OpenGait/docs/0.get_started.md

# Get Started
## Installation
1. clone this repo.
    ```
    git clone https://github.com/ShiqiYu/OpenGait.git
    ```
2. Install dependenices:
    - pytorch >= 1.10
    - torchvision
    - pyyaml
    - tensorboard
    - opencv-python
    - tqdm
    - py7zr
    - kornia
    - einops

    Install dependenices by [Anaconda](https://conda.io/projects/conda/en/latest/user-guide/install/index.html):
    ```
    conda install tqdm pyyaml tensorboard opencv kornia einops -c conda-forge
    conda install pytorch==1.10 torchvision -c pytorch
    ```
    Or, Install dependenices by pip:
    ```
    pip install tqdm pyyaml tensorboard opencv-python kornia einops
    pip install torch==1.10 torchvision==0.11
    ```
## Prepare dataset
See [prepare dataset](2.prepare_dataset.md).

## Get trained model
- Option 1:
    ```
    python misc/download_pretrained_model.py
    ```
- Option 2: Go to the [release page](https://github.com/ShiqiYu/OpenGait/releases/), then download the model file and uncompress it to [output](output).

## Train
Train a model by
```
CUDA_VISIBLE_DEVICES=0,1 python -m torch.distributed.launch --nproc_per_node=2 opengait/main.py --cfgs ./configs/baseline/baseline.yaml --phase train
```
- `python -m torch.distributed.launch` [DDP](https://pytorch.org/tutorials/intermediate/ddp_tutorial.html) launch instruction.
- `--nproc_per_node` The number of gpus to use, and it must equal the length of `CUDA_VISIBLE_DEVICES`.
- `--cfgs` The path to config file.
- `--phase` Specified as `train`.
<!-- - `--iter` You can specify a number of iterations or use `restore_hint` in the config file and resume training from there. -->
- `--log_to_file` If specified, the terminal log will be written on disk simultaneously.

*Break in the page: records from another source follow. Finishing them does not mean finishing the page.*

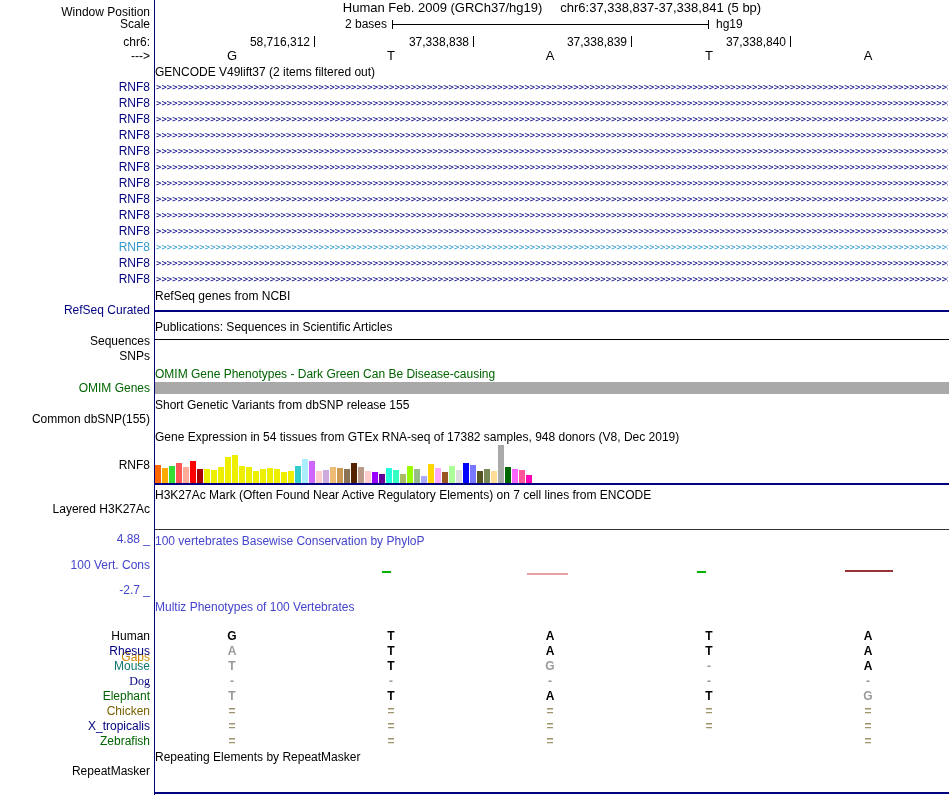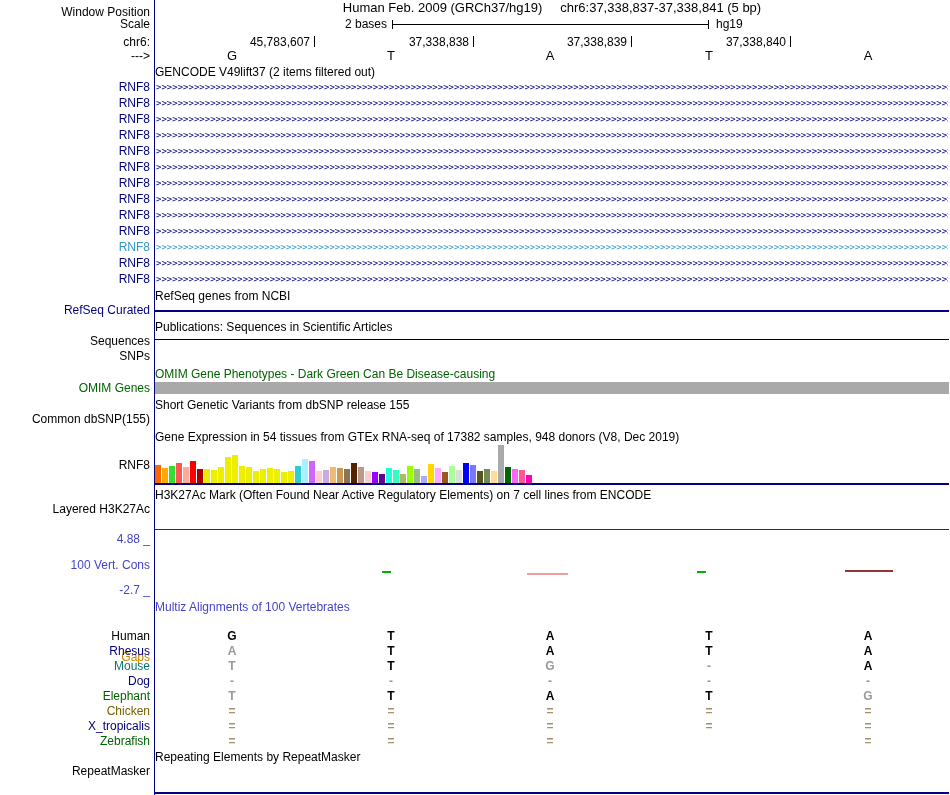"45,783,607" div.coord { text: 45,783,607 -> 58,716,312 }
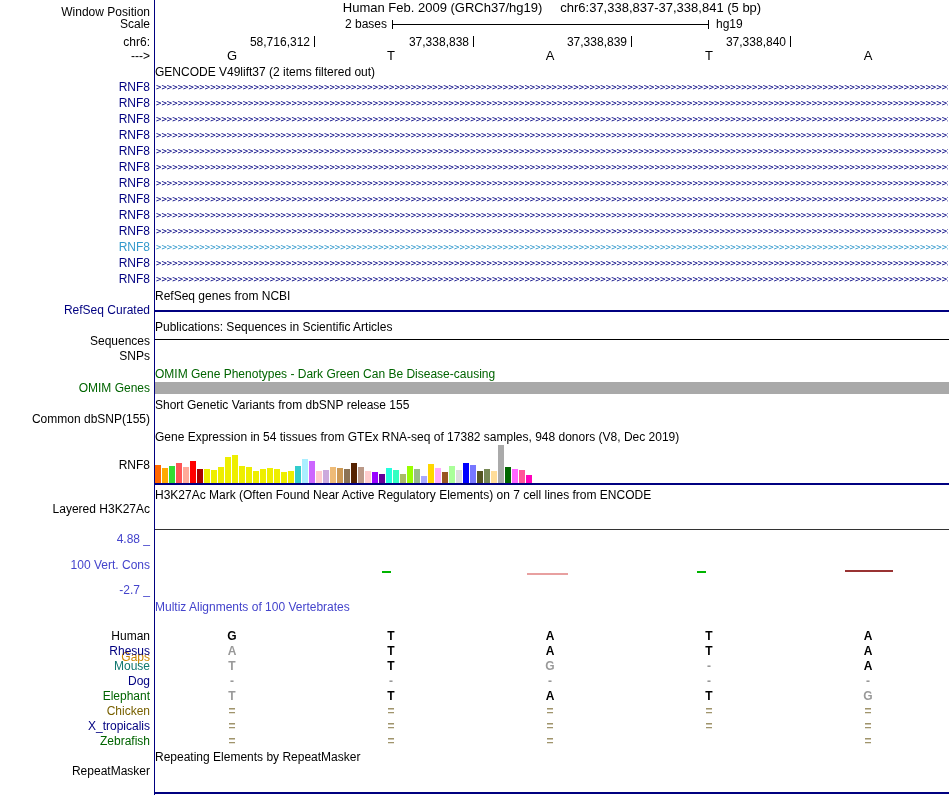"100 vertebrates Basewise Conservation by" div.theader { html: none -> <div>100 vertebrates Basewise Conservation by PhyloP</div> }
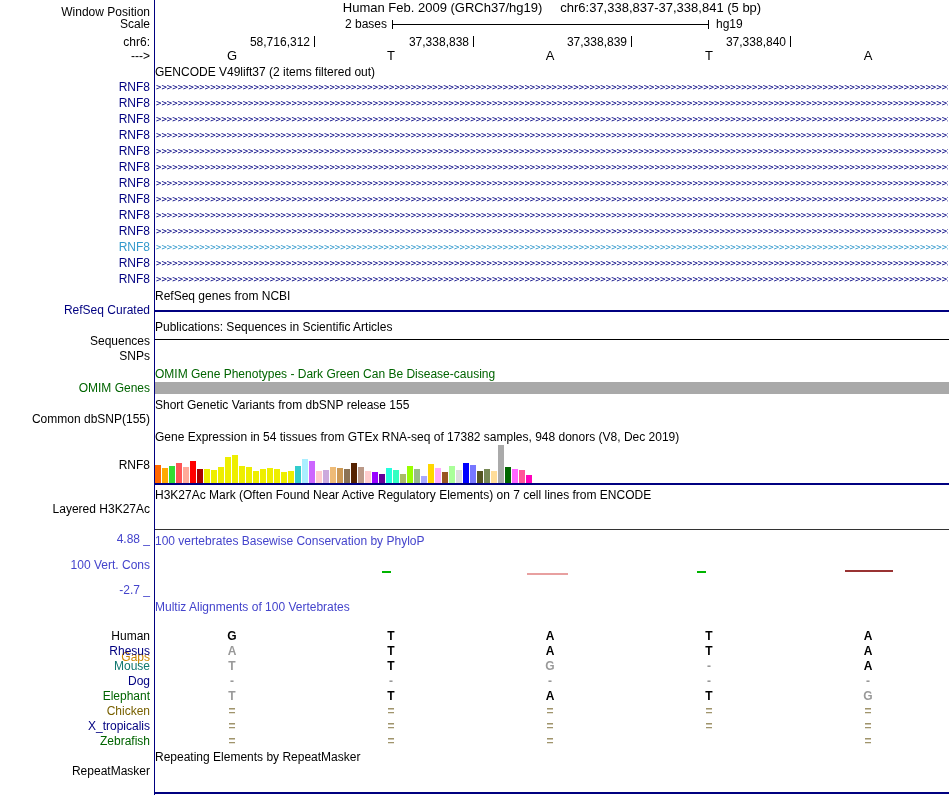"Multiz Alignments of 100 Vertebrates" div.theader { text: Alignments -> Phenotypes }
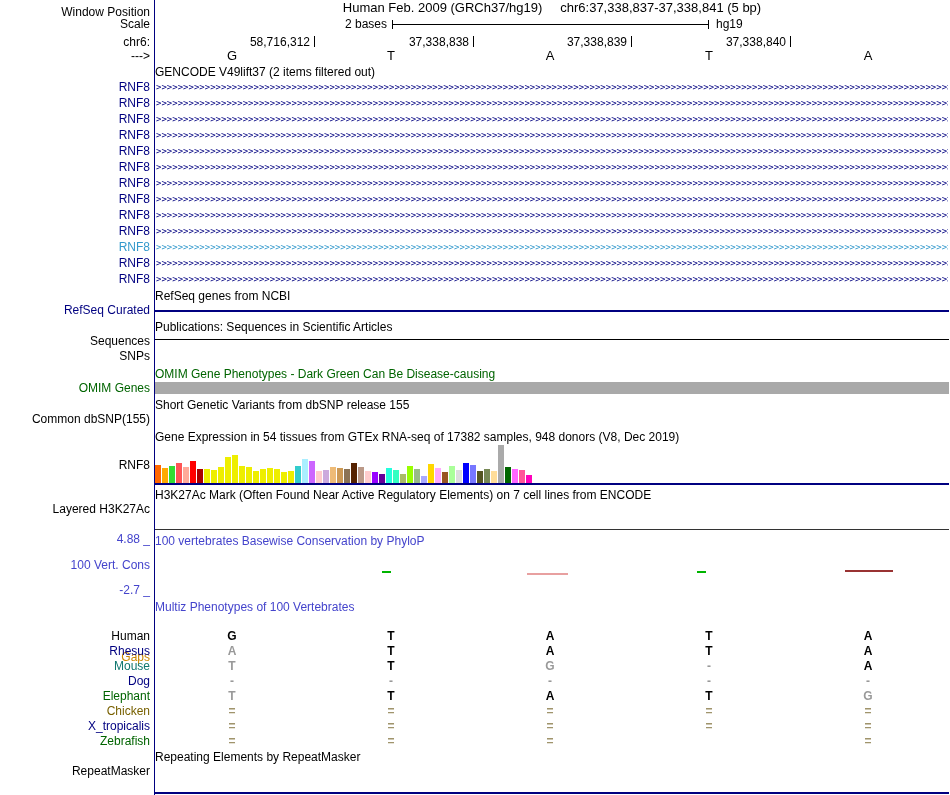"Dog" div.slabel { font-family: none -> Liberation Serif, serif }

You can run commands in [train.sh](train.sh) for training different models.

For long-running local jobs, prefer the supervised `systemd-run --user` workflow documented in [systemd-run-training.md](systemd-run-training.md). It uses `torchrun`, UUID-based GPU selection, real log files, and survives shell/session teardown more reliably than `nohup ... &`.

## Test
Evaluate the trained model by
```
CUDA_VISIBLE_DEVICES=0,1 python -m torch.distributed.launch --nproc_per_node=2 opengait/main.py --cfgs ./configs/baseline/baseline.yaml --phase test
```
- `--phase` Specified as `test`.
- `--iter` Specify a iteration checkpoint.

**Tip**: Other arguments are the same as train phase.

You can run commands in [test.sh](test.sh) for testing different models.

## Customize
1. Read the [detailed config](docs/1.detailed_config.md) to figure out the usage of needed setting items;
2. See [how to create your model](docs/2.how_to_create_your_model.md);
3. There are some advanced usages, refer to [advanced usages](docs/3.advanced_usages.md), please.

## Warning
- In `DDP` mode, zombie processes may be generated when the program terminates abnormally. You can use this command [sh misc/clean_process.sh](./misc/clean_process.sh) to clear them.